CARO DIARIO
DIRECTOR:    NAMI MORETTI
ITALY 1994
CINEMATOGRAPHY:    GIUSEPPE LANCI
MUSIC: Nicola Piovani, with Keith Jarrett, Khaled, and Kidjo.
CAST: Nami Moretti, Renato Carpentieri, Antonio Neiweiller, Claudio Della Seta, Lorenzo Alessandri, Moni Ovadia, Raffaelle Lebboroni
WRITTEN BY: Nami Moretti


This is a personal film, by what appears to be a newcomer. It has the freedom of a newcomer who wants to prove something to an audience. And the only thing I would like to say, is that the best parts of this film will never be seen again, I bet you.

The best parts are not the occasional gags, and clever bits here and there which are a trademark in the Italian cinema. They are the slow parts, when Nami undertakes of a visual excursion with various music to highlight it, from Keith Jarrett to a few others. When the film "story" starts, the music ends per se, and the film, although it is becoming a serious poignant case, has lost what may be the very charm which first attracted us.

The innocent enough film, starts with Nami riding his small scooter through the streets of Rome, looking at various sights. He claims that he is looking around for film sights, in case he meets anyone who does not care for his intrusion. And on occasion he is so entranced by his thinking process that he will ask anyone around him a question or two and suffer the dignity of the consequences.

In the process of working on writing the script, he travels around Italy, and eventually has to return home because a malady has taken over him. He has some symptoms that many doctors are a bit confounded and can not decipher. He runs the gamut of doctors from quack to new age, to Dr. Feelgoods. And the lyrical part of the film is over, and we wonder what the outcome will be.

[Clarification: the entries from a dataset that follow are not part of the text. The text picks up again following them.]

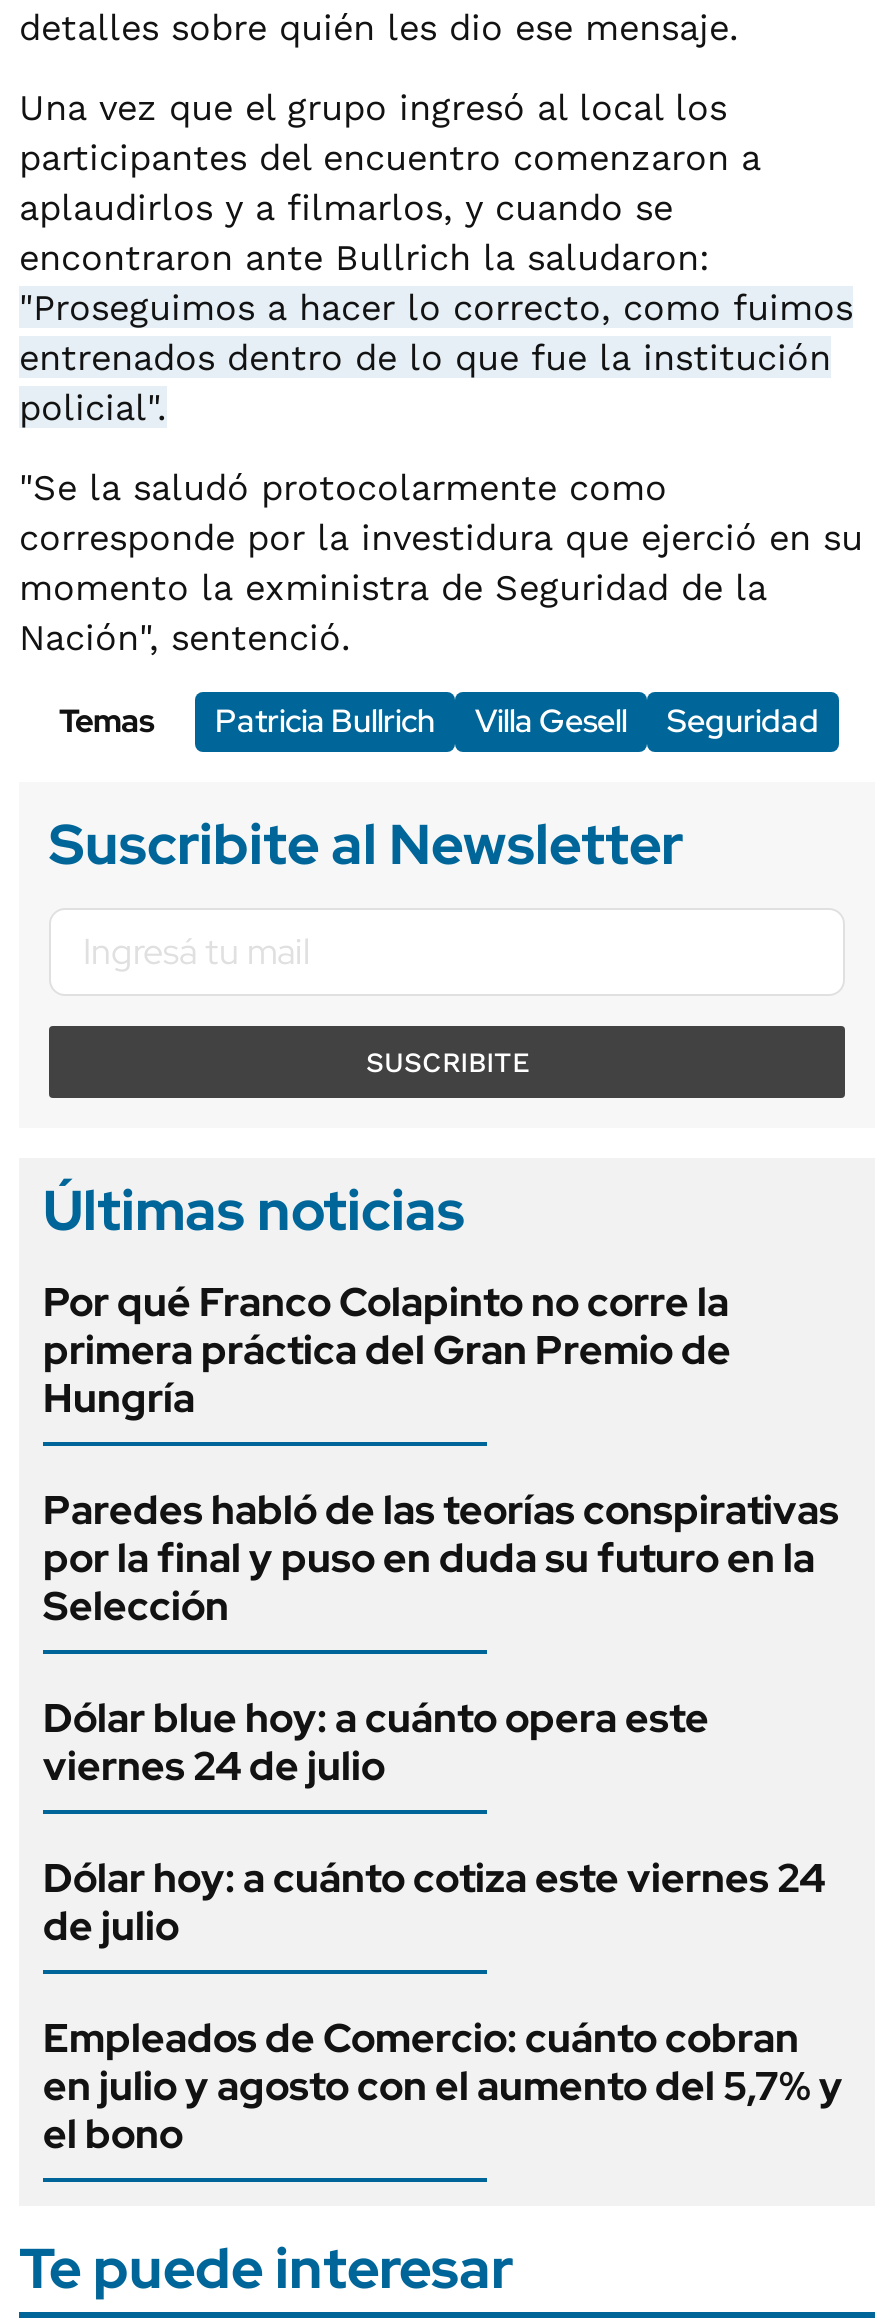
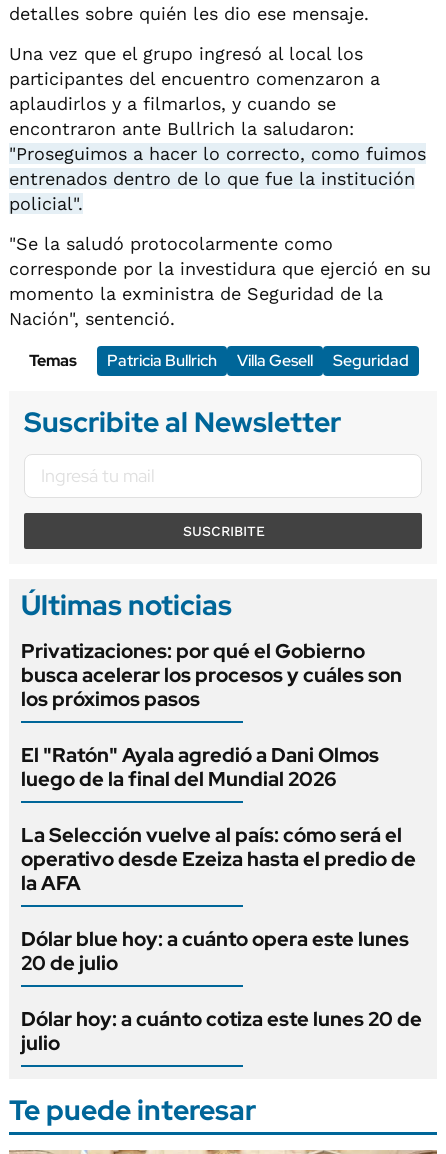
- Por qué Franco Colapinto no corre la
- primera práctica del Gran Premio de
- Hungría
+ Privatizaciones: por qué el Gobierno
+ busca acelerar los procesos y cuáles son
+ los próximos pasos

- Paredes habló de las teorías conspirativas
- por la final y puso en duda su futuro en la
- Selección
+ El "Ratón" Ayala agredió a Dani Olmos
+ luego de la final del Mundial 2026

- Dólar blue hoy: a cuánto opera este
- viernes 24 de julio
+ La Selección vuelve al país: cómo será el
+ operativo desde Ezeiza hasta el predio de
+ la AFA

- Dólar hoy: a cuánto cotiza este viernes 24
- de julio
+ Dólar blue hoy: a cuánto opera este lunes
+ 20 de julio

- Empleados de Comercio: cuánto cobran
- en julio y agosto con el aumento del 5,7% y
- el bono
+ Dólar hoy: a cuánto cotiza este lunes 20 de
+ julio
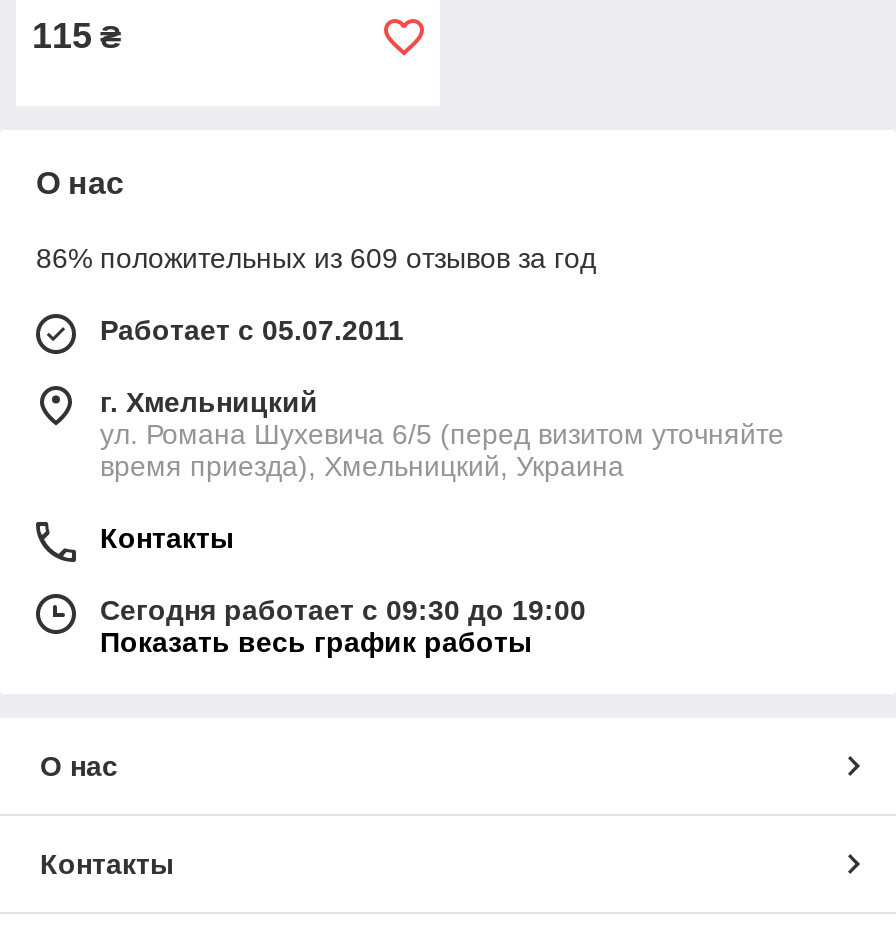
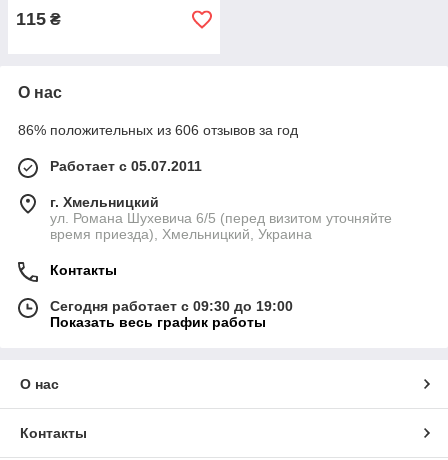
- 86% положительных из 609 отзывов за год
+ 86% положительных из 606 отзывов за год
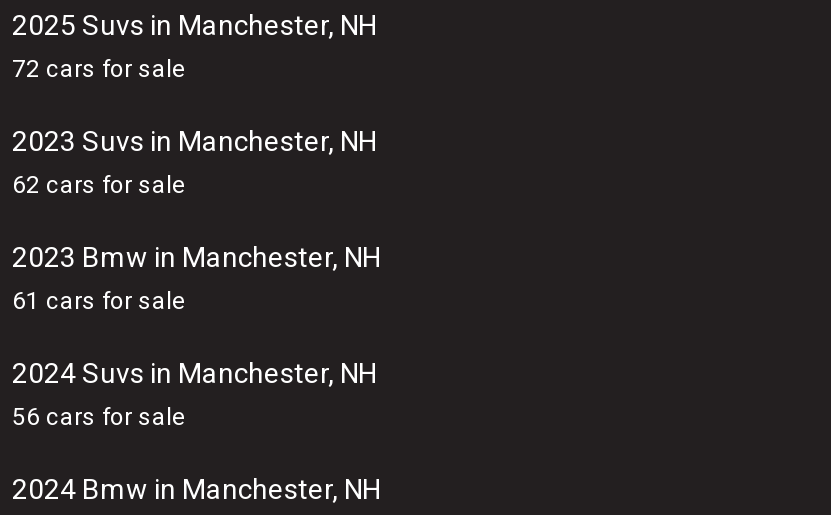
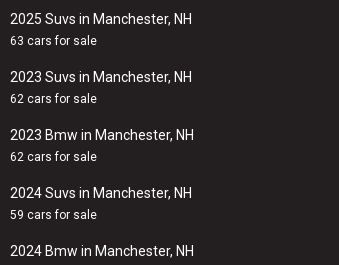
- 72 cars for sale
+ 63 cars for sale

- 61 cars for sale
+ 62 cars for sale

- 56 cars for sale
+ 59 cars for sale
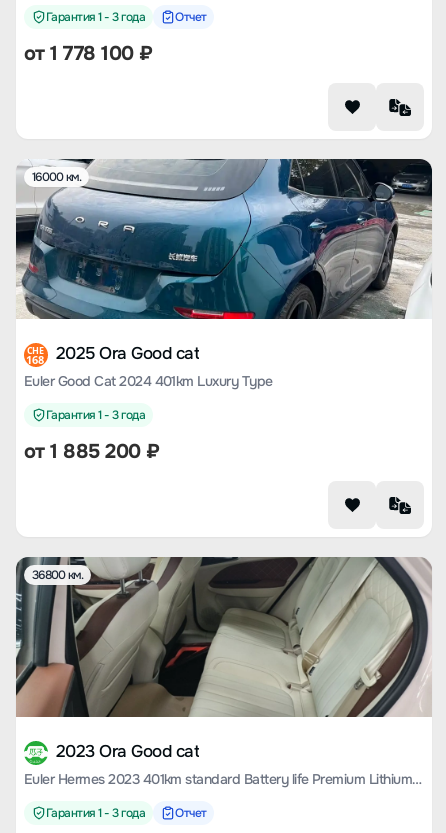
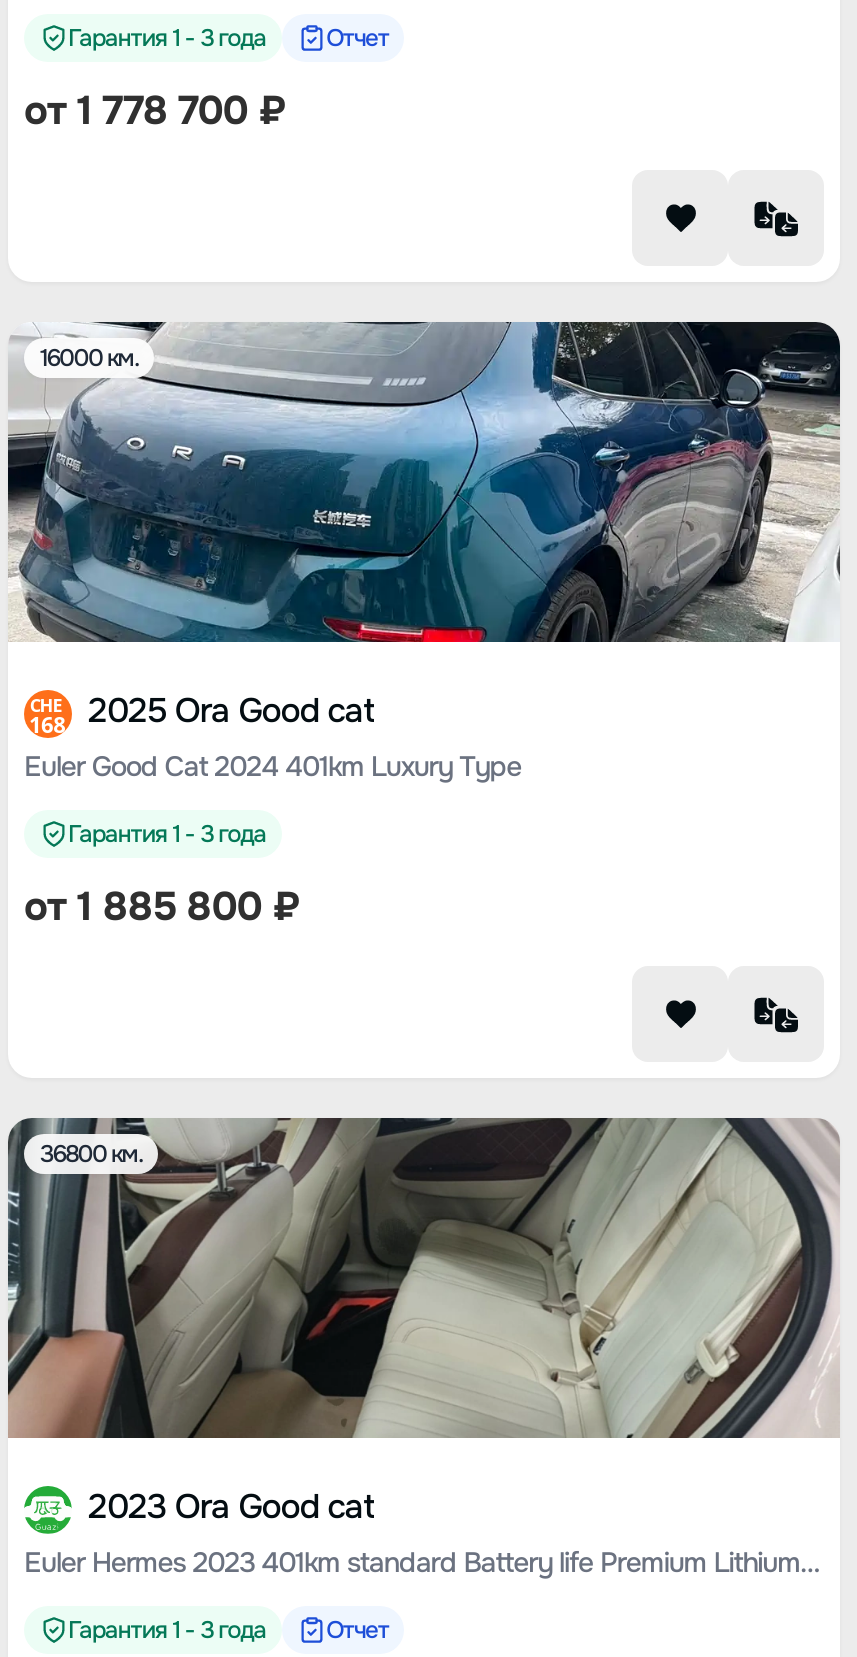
- от 1 778 100 ₽
+ от 1 778 700 ₽

- от 1 885 200 ₽
+ от 1 885 800 ₽
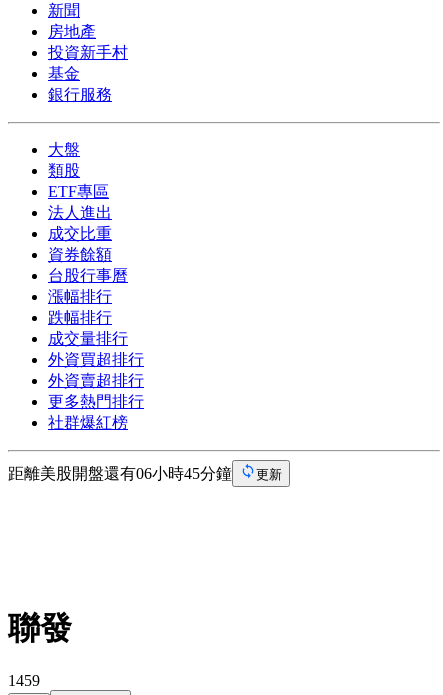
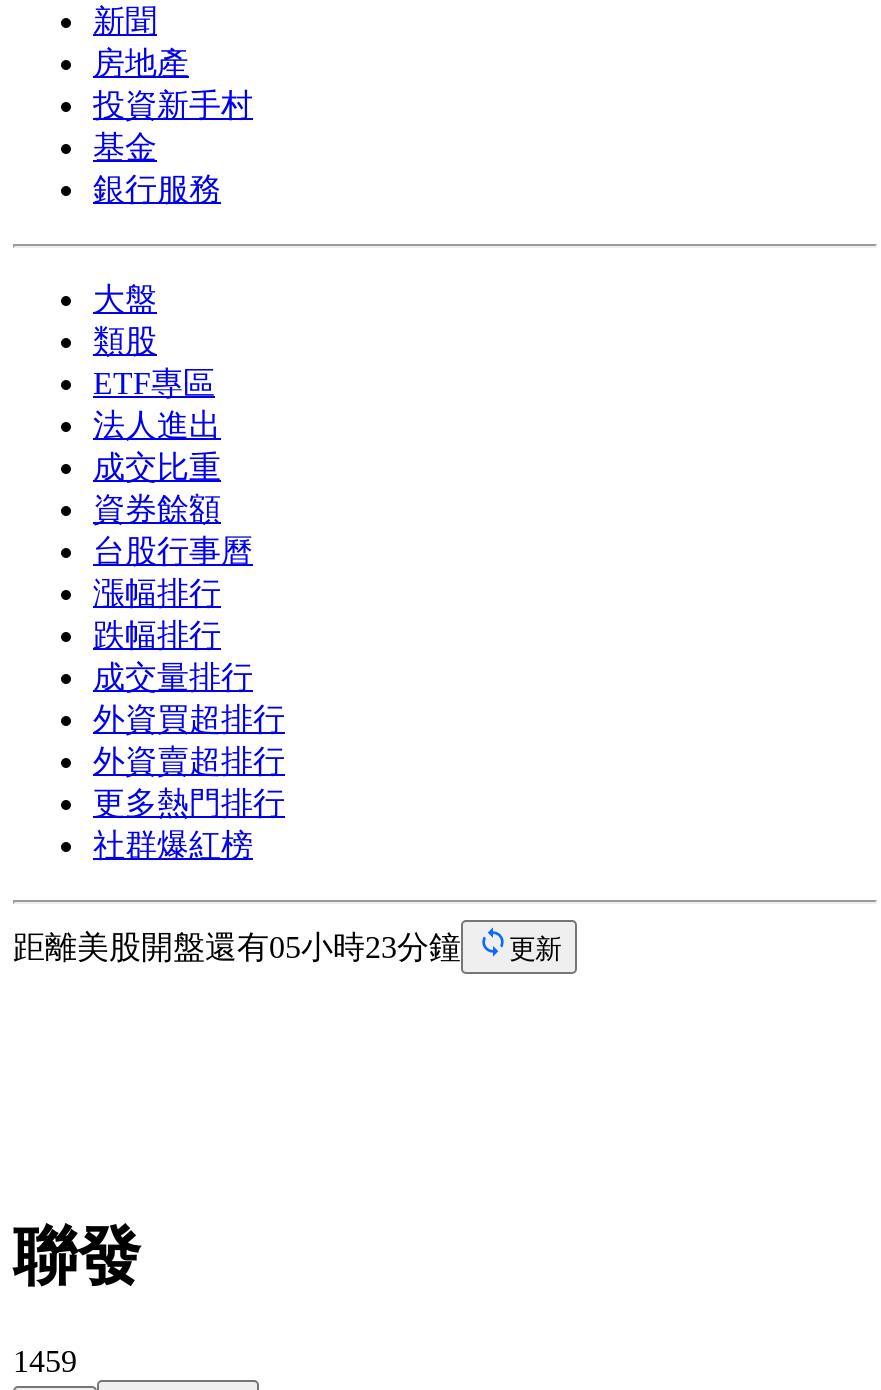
- 距離美股開盤還有06小時45分鐘
+ 距離美股開盤還有05小時23分鐘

The film is nice, if not slow for American audiences, and it has its nice moments, but it isn't exactly the most alive of films when it comes to action. It does manage to be interesting, but never great.

Nami, also in the leading role, comes off good, specially if it is a personal story. If this is not a true story, and indications are that it is, this is a clever way to write something. But more often than not, auteurs, tend to write what they feel and see, which has been a well documented Italian film style for years.

The question is if the film is odd, and surreal enough as the Fellini's, or as personal as the Antonioni's or as unusual as the Pasolini's and so on. Well, this is a beginner by comparison, but it does show some promise.